This week, a terrible event will happen. Sarah Mason Smith's husband, Brent Smith, will be deported by the Home Office's £18,600 threshold rule, sending Brent back to the United States. His crime against the country he has married into and would work for? Sarah, a British citizen, does not earn enough to sponsor Brent's right to remain. Instead of looking forward to sharing their first married Christmas time together, they will instead, thanks to the Home Office, be forced to spend it apart.
In July this year, the Court of Appeal upheld the power of the Home Office that, if you earn £18,600 per year, your foreign spouse can remain in the UK. If they do not, like the refugee boats in the Mediterranean, you're on your own. According to the Court of Appeal judges, it was not within their power to impugn upon the Home Secretary Theresa May's powers to set the income threshold at this level. Never mind that, as Barrister Tom Muman said in 2013, "the £18,600 requirement has caused endless misery to genuine couples who are being forced apart from one another simply because they cannot afford 'the price of love'". Brent and Sarah are paying that price, thanks to this Government, in full.

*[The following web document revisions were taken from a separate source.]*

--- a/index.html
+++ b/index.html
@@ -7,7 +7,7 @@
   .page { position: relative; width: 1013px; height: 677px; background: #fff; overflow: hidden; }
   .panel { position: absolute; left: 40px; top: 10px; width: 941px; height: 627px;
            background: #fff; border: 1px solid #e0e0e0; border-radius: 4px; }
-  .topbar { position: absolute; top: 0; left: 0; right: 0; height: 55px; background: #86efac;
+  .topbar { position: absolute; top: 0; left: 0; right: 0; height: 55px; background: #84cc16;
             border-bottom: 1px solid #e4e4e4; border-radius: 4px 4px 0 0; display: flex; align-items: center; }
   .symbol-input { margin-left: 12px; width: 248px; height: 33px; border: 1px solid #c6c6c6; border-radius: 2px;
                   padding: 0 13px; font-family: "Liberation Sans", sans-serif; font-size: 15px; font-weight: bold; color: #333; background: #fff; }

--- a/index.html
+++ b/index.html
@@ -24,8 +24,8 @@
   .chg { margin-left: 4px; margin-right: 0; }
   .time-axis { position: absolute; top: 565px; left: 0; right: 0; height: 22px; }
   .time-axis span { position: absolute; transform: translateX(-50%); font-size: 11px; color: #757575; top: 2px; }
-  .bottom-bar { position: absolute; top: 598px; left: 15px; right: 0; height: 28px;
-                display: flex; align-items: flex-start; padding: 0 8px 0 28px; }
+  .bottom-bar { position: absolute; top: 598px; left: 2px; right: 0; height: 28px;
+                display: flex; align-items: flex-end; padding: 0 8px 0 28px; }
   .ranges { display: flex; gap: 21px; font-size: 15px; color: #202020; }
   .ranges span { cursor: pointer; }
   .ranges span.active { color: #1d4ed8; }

The absurdity of this £18,600 rule is beyond the realm of reason. It rightly causes rancour to any who are faced with the cold consequences of its enforcement. It is without logical foundation. Consider this: the UK National Minimum Wage is £6.50 per hour. Taking an average 40-hour week, that gives this member of our society, one of the working poorest, an income of £12,840. Even without delving into the fog of tax credits and benefits, how can this Government say that it is right that its poorest working members may survive on this amount without having the same rights as all other British people? We long ago removed the bar of income deciding on our right to vote; however, it seems to remain and flourish under this Government over our decisions of love.

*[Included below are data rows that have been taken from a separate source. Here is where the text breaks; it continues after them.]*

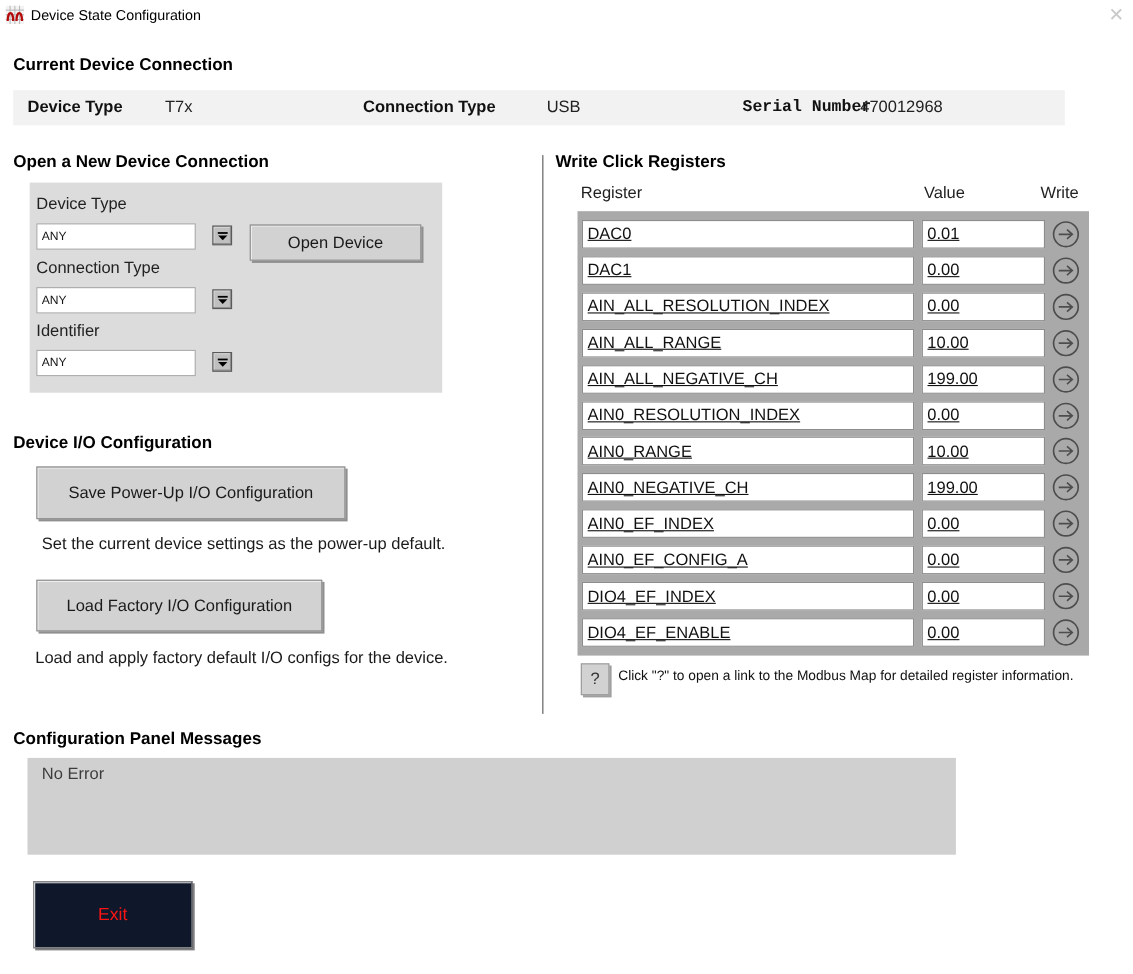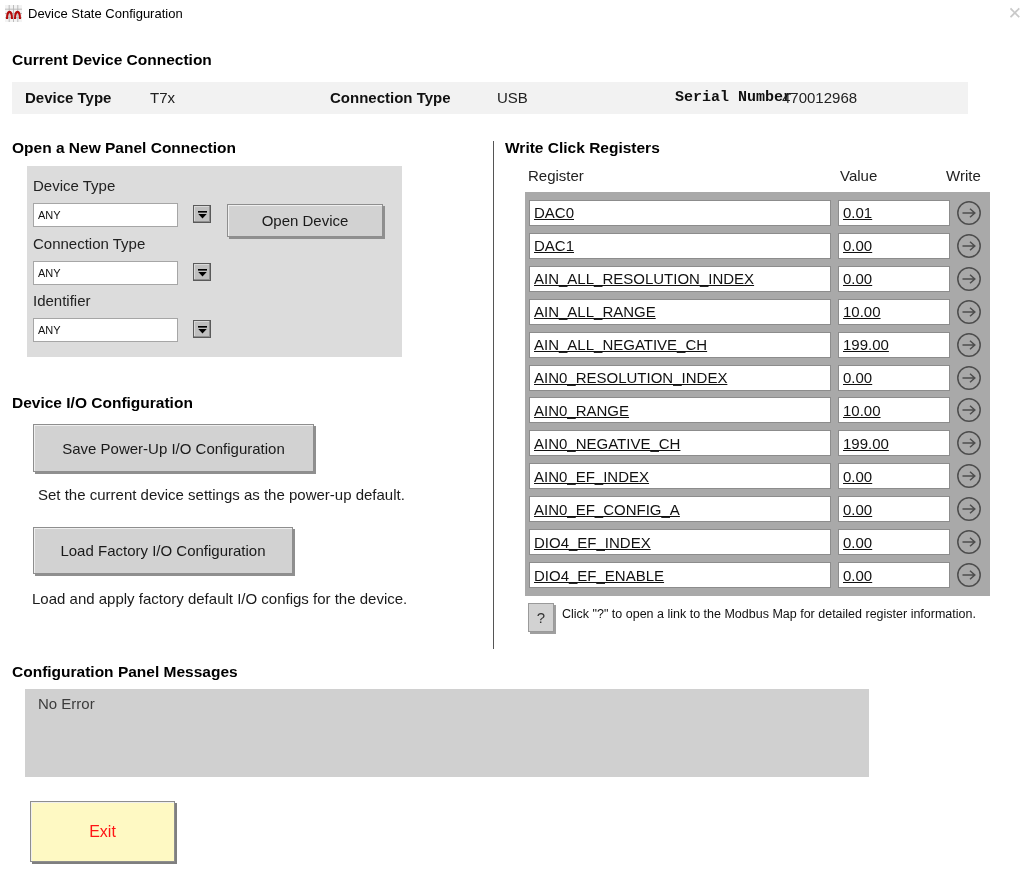--- a/index.html
+++ b/index.html
@@ -106,7 +106,7 @@
     <span class="conn-value" style="left:770px;">470012968</span>
   </div>
 
-  <div class="h-section" style="left:12px; top:139px;">Open a New Panel Connection</div>
+  <div class="h-section" style="left:12px; top:139px;">Open a New Device Connection</div>
   <div class="open-panel"></div>
 
   <span class="fld-label" style="left:33px; top:177px;">Device Type</span>

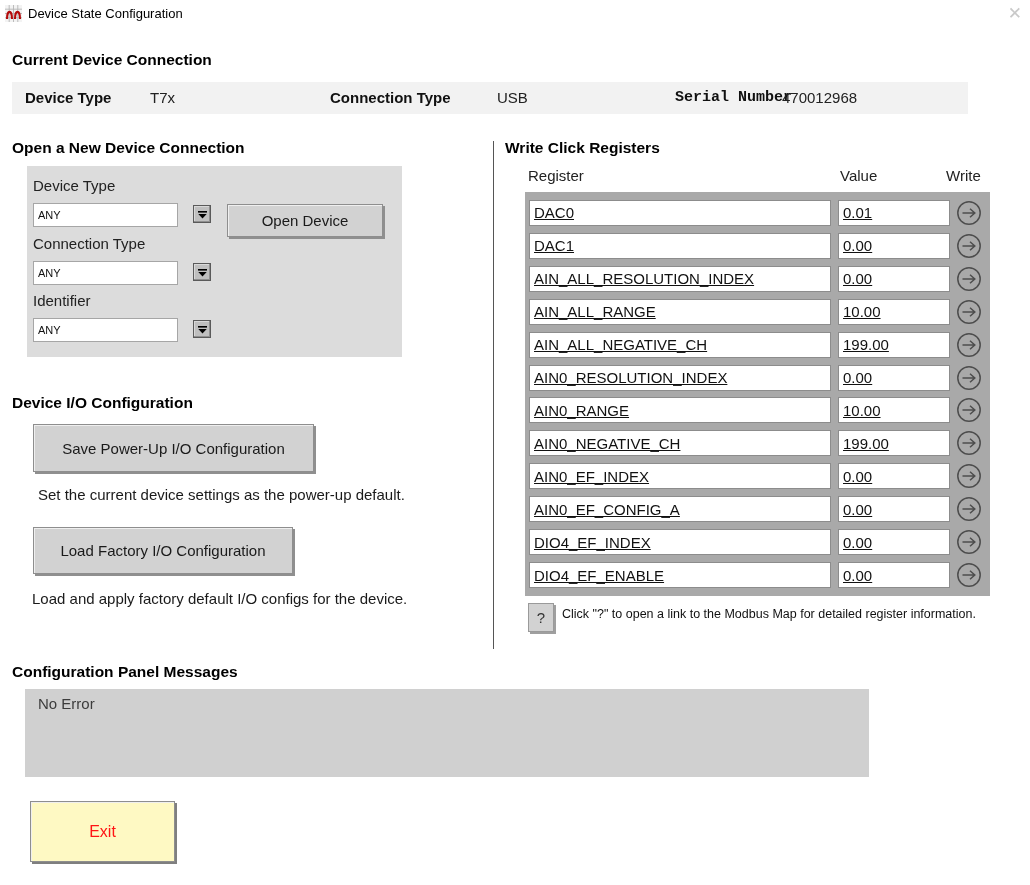--- a/index.html
+++ b/index.html
@@ -69,7 +69,7 @@
   
   .exit-btn {
     position:absolute; left:30px; top:801px; width:145px; height:61px;
-    background:#fef9c3; border:1px solid #8e8e8e;
+    background:#0f172a; border:1px solid #8e8e8e;
     box-shadow:inset 1px 1px 0 #efefef, 2px 2px 0 #7f7f7f;
     font-family:inherit; font-size:16px; color:#ff1414; cursor:default;
   }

It gets worse. What truly adds to the stench of this callous threshold is that Sarah is a day support worker for an autism charity. Instead of seeking her own riches, Sarah has devoted her life and time to helping those who need most in our society. Yet her reward, as far as the Government position indicates, is to be denied her husband and her equal right to be a member of our society. It is a foul day, as it is right now, when, through discrimination based upon financial means, the Government actively suggests that the poor, through this ruling, are second-class citizens to be denied the freedom and justice we all deserve and they promise to safeguard and uphold. Allegedly, we are all equal before the law; but this Government quite clearly believes that, by virtue of your bank balance, some are more equal than others.
And then it becomes irrational. If Brent's financial position and Sarah's were reversed, there would be no plane forcibly removing a loved one before Christmas - or ever. As the son of a migrant, I find it utterly repugnant that my British father and foreign mother would, were they to go through what the Smiths are enduring, succeed by virtue of my father's income.

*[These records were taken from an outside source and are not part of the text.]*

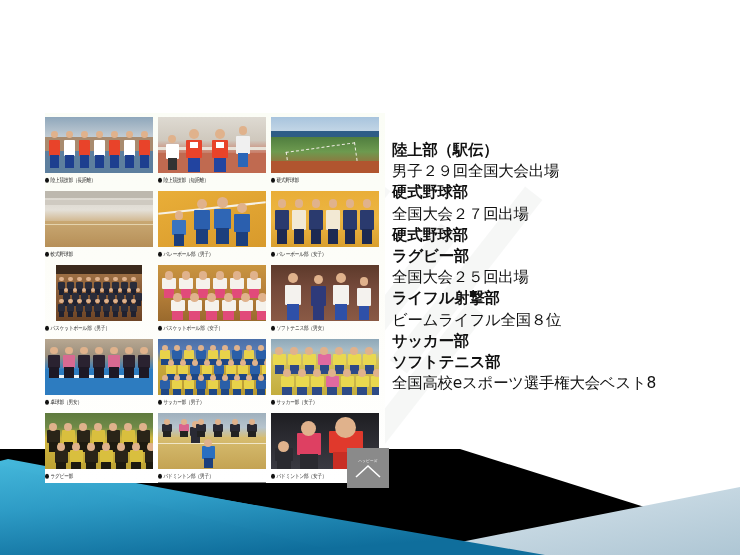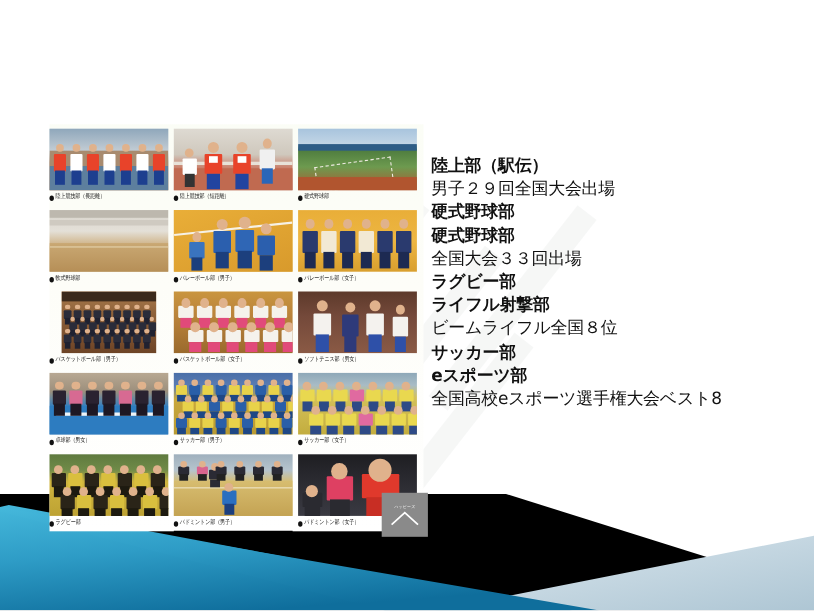--- a/index.html
+++ b/index.html
@@ -724,6 +724,7 @@
       <div class="t-line bold">陸上部（駅伝）</div>
       <div class="t-line">男子２９回全国大会出場</div>
       <div class="t-line bold">硬式野球部</div>
+      <div class="t-line">全国大会２７回出場</div>
       <div class="t-line bold">硬式野球部</div>
       <div class="t-line">全国大会３３回出場</div>
       <div class="t-line bold">ラグビー部</div>

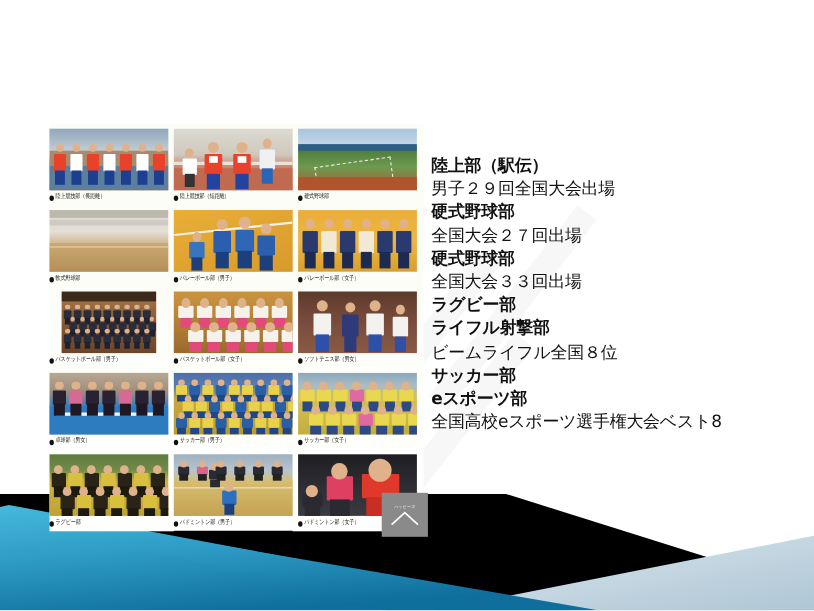--- a/index.html
+++ b/index.html
@@ -726,7 +726,6 @@
       <div class="t-line bold">硬式野球部</div>
       <div class="t-line">全国大会２７回出場</div>
       <div class="t-line bold">硬式野球部</div>
-      <div class="t-line">全国大会３３回出場</div>
       <div class="t-line bold">ラグビー部</div>
       <div class="t-line bold">ライフル射撃部</div>
       <div class="t-line">ビームライフル全国８位</div>

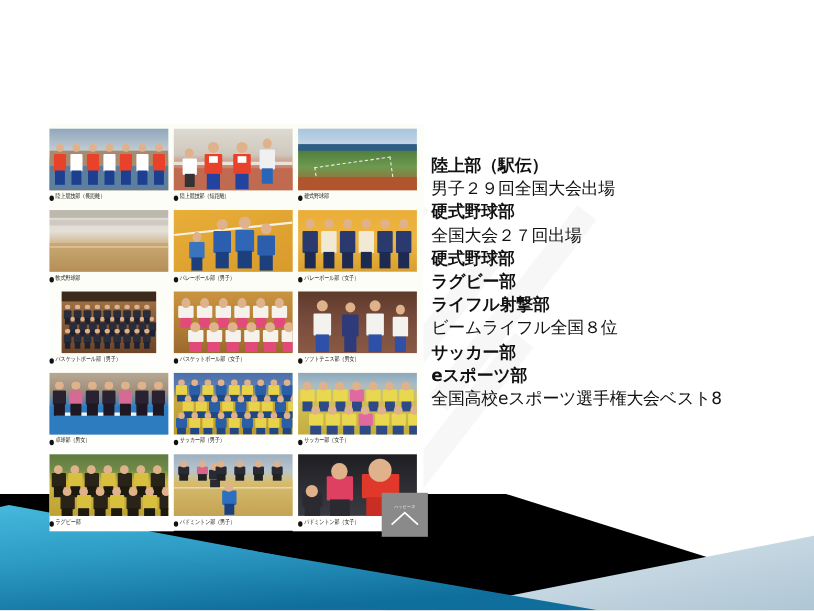--- a/index.html
+++ b/index.html
@@ -727,6 +727,7 @@
       <div class="t-line">全国大会２７回出場</div>
       <div class="t-line bold">硬式野球部</div>
       <div class="t-line bold">ラグビー部</div>
+      <div class="t-line">全国大会２５回出場</div>
       <div class="t-line bold">ライフル射撃部</div>
       <div class="t-line">ビームライフル全国８位</div>
       <div class="t-line bold">サッカー部</div>

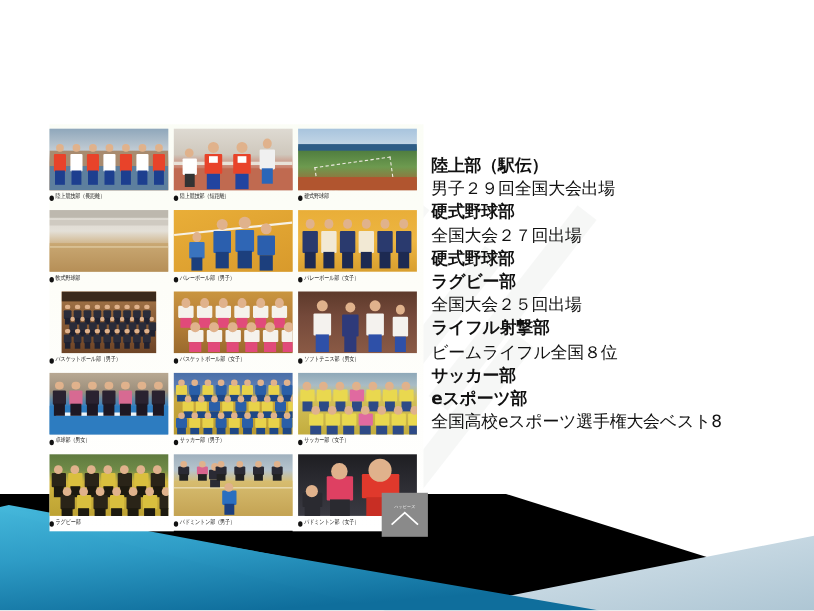--- a/index.html
+++ b/index.html
@@ -731,7 +731,7 @@
       <div class="t-line bold">ライフル射撃部</div>
       <div class="t-line">ビームライフル全国８位</div>
       <div class="t-line bold">サッカー部</div>
-      <div class="t-line bold">eスポーツ部</div>
+      <div class="t-line bold">ソフトテニス部</div>
       <div class="t-line">全国高校eスポーツ選手権大会ベスト8</div>
     </div>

In response to the Court of Appeal's decision, the Immigration Minister, James Brokenshire, said that 'we welcome those who wish to make a life in the UK with their family, work hard and make a contribution, but family life must not be established in the UK at the taxpayer's expense'. Mr Brokenshire: Brent and Sarah meet your requirements, yet you persist in ruining their lives contrary to your own assertion above. What gives you the right to decide whom our workers should love?
The £18,600 threshold is a crime. It is a crime against what a civilised and lawful society is founded upon: that everyone is equal before the eyes of the law. On moral grounds the threshold has no basis. On the Smith's financial grounds, it still has no basis. The threshold provision is an illogical stain upon us all. I simply ask Theresa May and James Brokenshire to look long and hard at the damage and pain they are unnecessarily inflicting upon families nationwide. I ask them to look Sarah in the eye and tell her that she does not have the right to hold her husband's hand in the country she was born in. When May and Brokenshire gather for Christmas dinner with their own families, I wonder how they would feel if there was someone missing due to their Government's own actions.
For Brent and Sarah, the £18,600 threshold condemns their Christmas time to one carried out across the Atlantic. Instead of sharing a kiss, they will share a call. Instead of waking together, they will wake alone. It is a Christmas tale no one should ever endure. I hope that by Christmas 2015, common sense and not discrimination will prevail.